Starker Tobak der in den letzten Tagen rund um Neapel für Diskussionen gesorgt hat. Meiner Meinung nach lässt dieser Bericht einige Fragen offen. Natürlich wird jeder Gegner des Phänomens Ultrá sich bestätigt fühlen. Im Kontrast dazu, sollte sich jeder skeptischer Beobachter Gedanken machen, sich hinterfragen, ob das wirklich Sinn macht?
Die Camorra die Millionen(!) mit Drogenhandel und unerlaubtem entsorgen von Giftmüll macht, soll sich in das Gefüge einer hoch dekorierten Kurve eingebracht haben? Der Grund kann sich mich hierbei nicht erschließen. Die Ultra-Szene in Neapel gehört noch zu der sauberen Sorte in Italien.

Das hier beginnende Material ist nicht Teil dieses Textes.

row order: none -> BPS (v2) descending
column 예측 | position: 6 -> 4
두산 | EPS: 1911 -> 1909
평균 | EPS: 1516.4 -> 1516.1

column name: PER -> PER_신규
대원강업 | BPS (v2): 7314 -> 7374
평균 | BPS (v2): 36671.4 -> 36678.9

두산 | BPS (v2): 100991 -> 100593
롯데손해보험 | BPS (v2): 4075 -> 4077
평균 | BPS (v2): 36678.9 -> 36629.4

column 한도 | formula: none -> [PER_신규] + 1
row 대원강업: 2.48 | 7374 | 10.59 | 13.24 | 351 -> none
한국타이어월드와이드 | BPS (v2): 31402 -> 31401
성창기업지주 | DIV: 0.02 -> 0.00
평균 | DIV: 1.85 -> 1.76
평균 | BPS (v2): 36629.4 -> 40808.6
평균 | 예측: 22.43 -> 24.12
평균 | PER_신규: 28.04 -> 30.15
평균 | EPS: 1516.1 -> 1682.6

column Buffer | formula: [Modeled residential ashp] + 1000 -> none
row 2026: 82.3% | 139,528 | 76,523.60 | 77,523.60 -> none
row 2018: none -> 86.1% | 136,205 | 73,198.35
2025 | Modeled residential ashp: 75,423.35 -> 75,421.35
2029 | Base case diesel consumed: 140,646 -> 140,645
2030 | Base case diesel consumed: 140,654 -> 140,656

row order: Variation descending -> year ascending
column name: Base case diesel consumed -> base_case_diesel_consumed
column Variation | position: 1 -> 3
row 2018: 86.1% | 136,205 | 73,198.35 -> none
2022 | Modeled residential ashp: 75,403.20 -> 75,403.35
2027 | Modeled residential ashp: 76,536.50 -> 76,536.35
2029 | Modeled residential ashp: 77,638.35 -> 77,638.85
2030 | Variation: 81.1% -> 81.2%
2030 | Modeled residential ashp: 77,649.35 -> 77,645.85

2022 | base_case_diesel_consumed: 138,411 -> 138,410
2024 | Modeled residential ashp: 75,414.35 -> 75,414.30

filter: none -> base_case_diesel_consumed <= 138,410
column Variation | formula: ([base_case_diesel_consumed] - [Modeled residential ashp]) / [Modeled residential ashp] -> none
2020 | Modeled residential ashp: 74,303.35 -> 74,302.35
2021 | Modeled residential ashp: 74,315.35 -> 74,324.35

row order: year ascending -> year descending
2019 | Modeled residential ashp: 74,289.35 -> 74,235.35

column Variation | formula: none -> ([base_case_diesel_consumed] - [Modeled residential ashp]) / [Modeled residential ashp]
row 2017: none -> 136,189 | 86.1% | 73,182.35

Schwarze Schafe gibt es natürlich auch hier, diese gab es schon zu früheren Zeiten und wird es immer geben! Wie gesagt denkt man genauer über diese Causa nach, fehlt die Logik. Warum sollten sich mehrere wirtschaftskriminelle Clans in dieser Szene einbringen. Der Profit wäre im Gegensatz zu anderen „Business“ Peanuts.
Mit welchem Handel wäre so ein „Kurvengeschäft“ lukrativ?
Der legendäre Kartenhandel, den Gennaro Montuori früher bekannt als Palummella und Capo der Curva B und heute Journalist betrieben hat. Als er in den 80-er Jahren für einen sogenannten „Pass“ 100.000 Lire pro Person kassierte und die Menschen ohne Karte in die damals legendäre „B“ schleuste? Mit der Tessera del Tifoso ist so ein Geschäft heuer nicht machbar! Zumindest nicht im großen Stil, da die Kontrollen an den famosen tornelli antiviolenza immer noch katastrophal sind, wurde jetzt nochmals von strisca la notizia auf die Bildschirme der italienischen Wohnzimmer gebracht.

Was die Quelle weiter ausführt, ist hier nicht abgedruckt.